Benjamin was born on a Thursday. By Sunday our family was hiking in the Sutter Buttes, the smallest mountain range in the world, and my childhood home. I find this land very life-giving. Our family needed to live. To love. To make it to Peace Valley in the heart of the Sutter Buttes.
We didn’t mean for Lacy to go with us. Didn’t even invite her at first. She’d just had a baby. We’d planned the hike before Benjamin’s birth. “I want to come,” Lacy said when she heard we were hiking that Sunday.
“You just had a baby,” I reminded her.
“I want to be with the fam,” she responded. That’s what she calls us, the fam. We are family isn’t in our kids’ vocabulary. All seven say “The Fam.”
Lacy’s older sister Cami felt like I did. Worried. She watched Lacy like a hawk. So I tried not to hover too. Pictures speak louder than words so here you go.
The hike was so good for us. We laughed. We cried. We prayed. We made it to Peace Valley and experienced God’s peace that surpasses understanding.
Just a few days before reaching Peace Valley, we were saying goodbye to Benjamin. Holding our grandson for the first and last time on a dark and moonless night in a hospital locked down because of Covid. In compassion, they allowed us to slip down empty, back corridors to a secluded room to say goodbye.
Two weeks later, here we are. This morning Lacy sent me this picture of Lily holding Benjamin bear. This little bear is the same size and weight of Lily’s baby brother Benjamin now in heaven. A friend sent Lacy this precious gift of comfort. Benjamin bear sleeps in Lily’s mom and dad’s bed with mommy.
Some days I don’t have the words to share how I’m feeling about this sorrow. Another grandma is maybe holding her grandchild today because Benjamin lived and died. A life for a life. It reminds me of what Jesus did for us. It’s brutal. And beautiful. And takes my breath away.
Years ago, before I was saved, I was sitting in a Catholic Church listening to a deacon tell the story of a terrible virus that was sweeping the world. He was speaking about a mother whose child had the healing blood. “We must take the child’s blood so others can live. Everyone will perish if you do not sacrifice your child to save the world,” the mother was told. The deacon wasn’t talking about Covid. Killer viruses weren’t even on the table back then. He was talking about sin. I really didn’t want to hear it. That day in church made me deeply uncomfortable. It also terrified me.

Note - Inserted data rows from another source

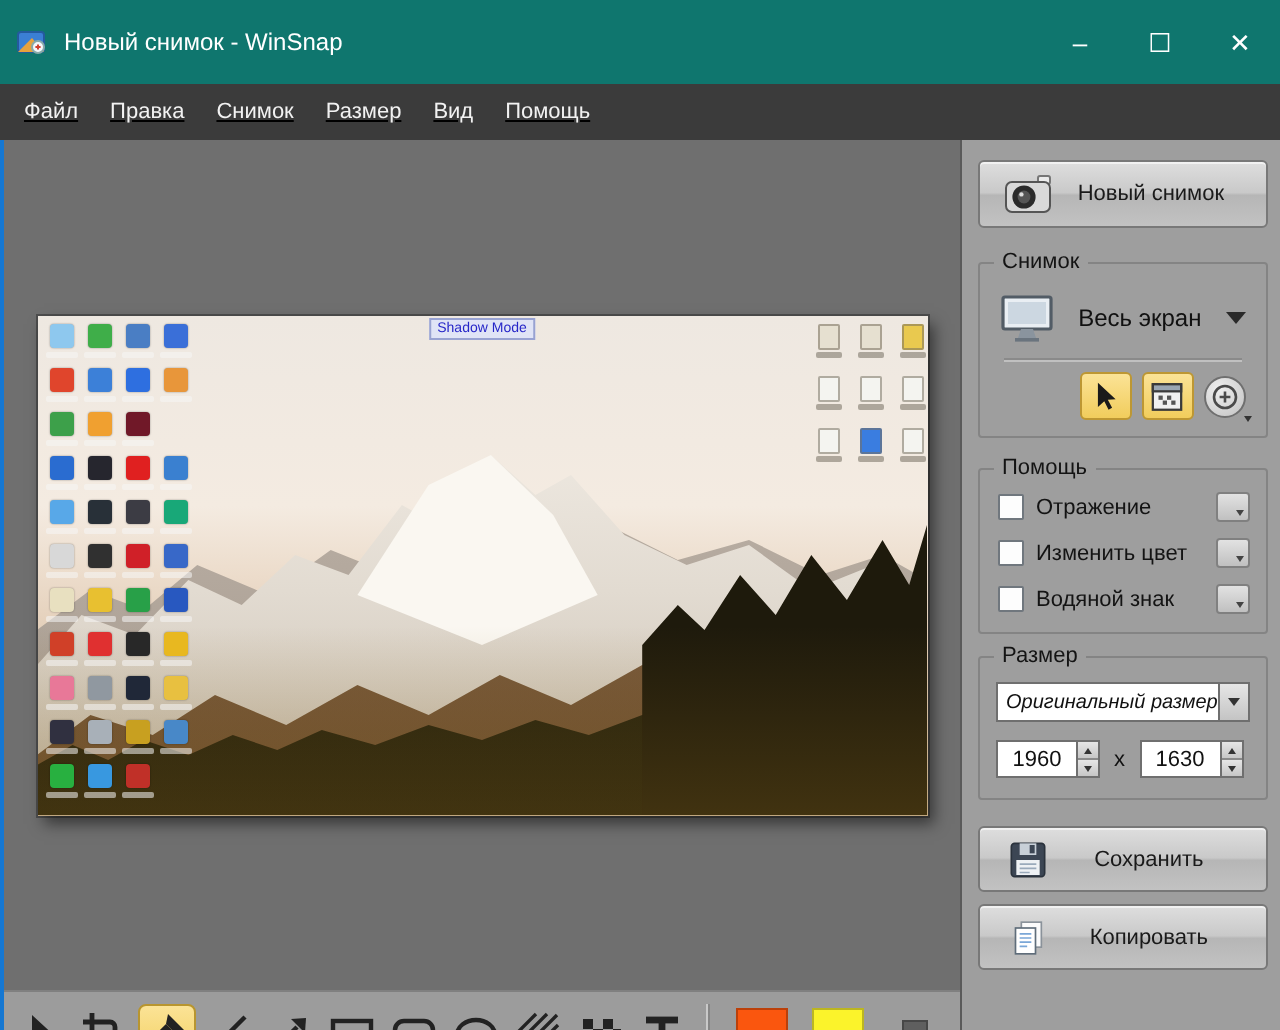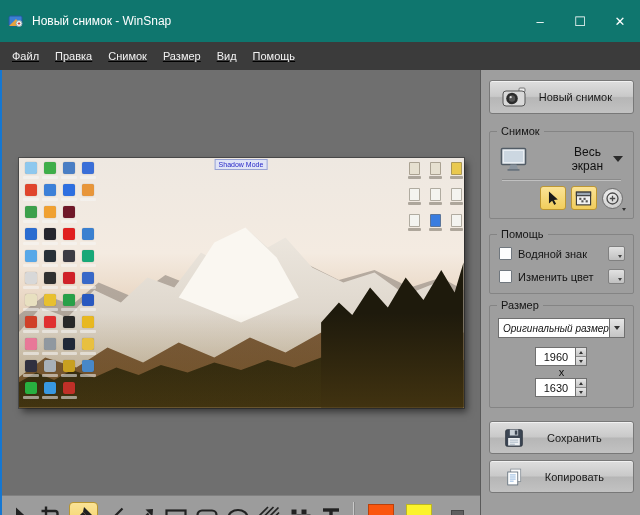--- a/index.html
+++ b/index.html
@@ -88,7 +88,7 @@
   .group-snapshot { margin-top:17px; height:88px; padding-top:10px; }
   .mode-row { display:flex; align-items:center; height:34px; padding:0 10px; }
   .mode-row svg { width:27px; height:25px; }
-  .mode-label { flex:1; text-align:center; font-size:12px; color:#111;margin-left:35px; }
+  .mode-label { flex:1; text-align:center; font-size:12px; color:#111; }
   .caret-down { width:0; height:0; border-left:5px solid transparent; border-right:5px solid transparent;
                 border-top:6px solid #2a2a2a; }
   .snap-sep { height:1px; background:#8a8a8a; margin:3px 12px 6px; box-shadow:0 1px 0 rgba(255,255,255,.35); }

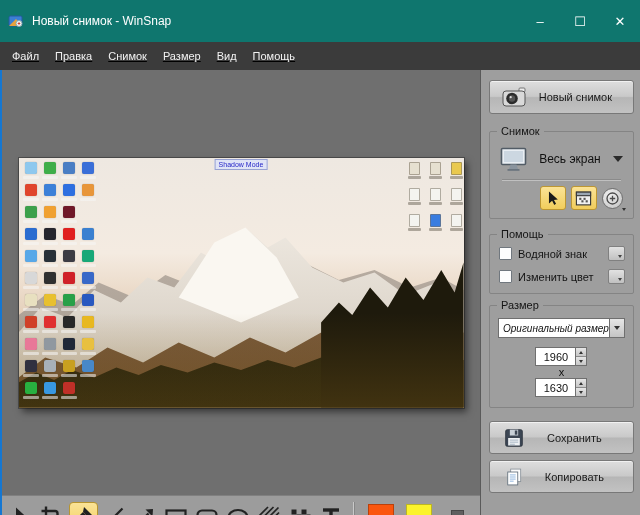--- a/index.html
+++ b/index.html
@@ -391,6 +391,11 @@
         <span class="group-label">Помощь</span>
           <div class="fx-row">
             <div class="checkbox"></div>
+            <span class="fx-label">Отражение</span>
+            <div class="mini-btn"></div>
+          </div>
+          <div class="fx-row">
+            <div class="checkbox"></div>
             <span class="fx-label">Водяной знак</span>
             <div class="mini-btn"></div>
           </div>

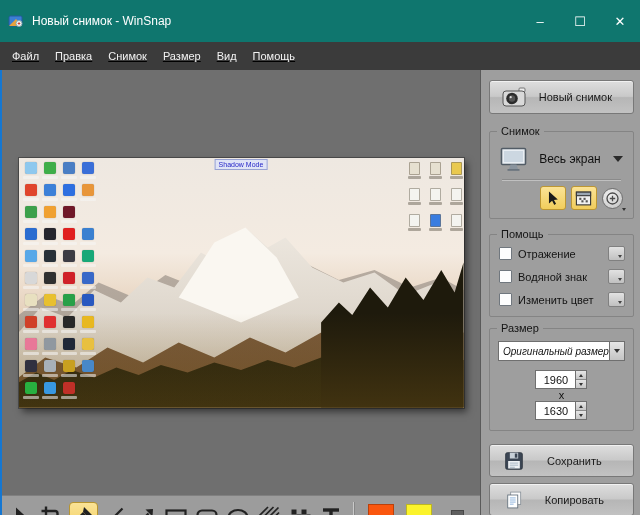--- a/index.html
+++ b/index.html
@@ -396,12 +396,12 @@
           </div>
           <div class="fx-row">
             <div class="checkbox"></div>
-            <span class="fx-label">Водяной знак</span>
+            <span class="fx-label">Изменить цвет</span>
             <div class="mini-btn"></div>
           </div>
           <div class="fx-row">
             <div class="checkbox"></div>
-            <span class="fx-label">Изменить цвет</span>
+            <span class="fx-label">Водяной знак</span>
             <div class="mini-btn"></div>
           </div>
         </div>

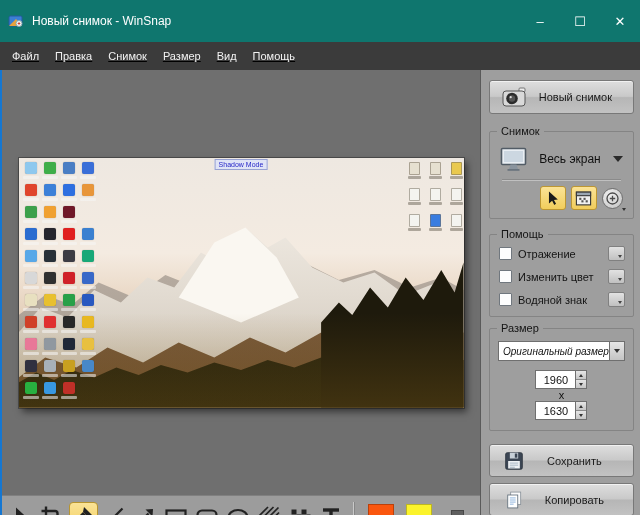--- a/index.html
+++ b/index.html
@@ -123,7 +123,7 @@
                display:flex; align-items:center; justify-content:center; }
   .combo-btn .caret-sm { width:0; height:0; border-left:3.5px solid transparent; border-right:3.5px solid transparent;
                border-top:4.5px solid #333; }
-  .spin-row { display:flex; align-items:center; margin-top:9px;flex-direction:column; }
+  .spin-row { display:flex; align-items:center; margin-top:9px; }
   .spin { display:flex; height:19px; }
   .spin-field { width:40px; background:#fff; border:1px solid #6f6f6f; border-right:none;
                 font-size:11px; color:#111; display:flex; align-items:center; justify-content:center; }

I hated the story he was telling and I sat there weeping, holding tightly to my sixth-month-old son, Luke, our first baby boy. Tears dripped onto Luke sleeping in my lap during the service. I wasn’t a believer yet, not really, though I went to church every Sunday. I was about as dead as the church pew I warmed every week. The thought tore through my mind, I would never give my sweet son’s life to save someone else.
That’s exactly what I did, God whispered to me that day. I left that Catholic Church in tears, my knees shaking, clutching my baby close. That sermon wrecked me.
A few years later, I came to Christ and I understood why Jesus had to die for the virus of sin. This virus was in my blood. The cross became personal to me. But I never thought God would take a beloved baby from us and use our baby’s heart valve to save someone else’s baby.
Empty arms are one of the most painful things I’ve ever experienced. I keep thinking today is the day losing Benjamin won’t hurt so much. But today is not that day. Lacy is my baby and she desperately misses her baby boy. And I desperately hurt for her.
I know time will soften this blow. I know the peace of God is real. It was real the night Benjamin passed away. I felt the Lord’s presence that night. So holy. So loving. So merciful.
Our family hike was real too. That was a great day. We had to trudge along to get to a valley of peace. We had to part with some sweat and tears to make it there, but peace awaited us at the end of the day.
Our daily life is also real. The little outfits we bought for Benjamin will never be worn by him. The blankets so lovingly made will never keep Ben warm. Life is already sad and hard without becoming a sad and hard person. So many angry people these days. I just want to say from my heart to yours: Life is too short to be mad. Or sad for very long. Focus on the good. Be grateful for what is sweet in your life. Be kind. Be humble. Be quick to forgive the ones you love and your enemies too.
Life is a journey of joy and sorrow. These two realities go hand in hand for all of us, so hang onto each other. And let all the meaningless things go. You will never make enough money, buy enough stuff, post enough on social media to set the world on fire, eat enough food to calm your raging hunger, drink enough wine or milkshakes to mellow yourself out, have enough sex to fulfill the deep longings of your body and soul.
You need Jesus.
And He holds everything in his hands. Benjamin was born naked and left this world naked, just like we all will someday. “Naked I came from my mother’s womb, and naked I will leave this life. The Lord gives, and the Lord takes away. Blessed be the name of the Lord” Job 1:21.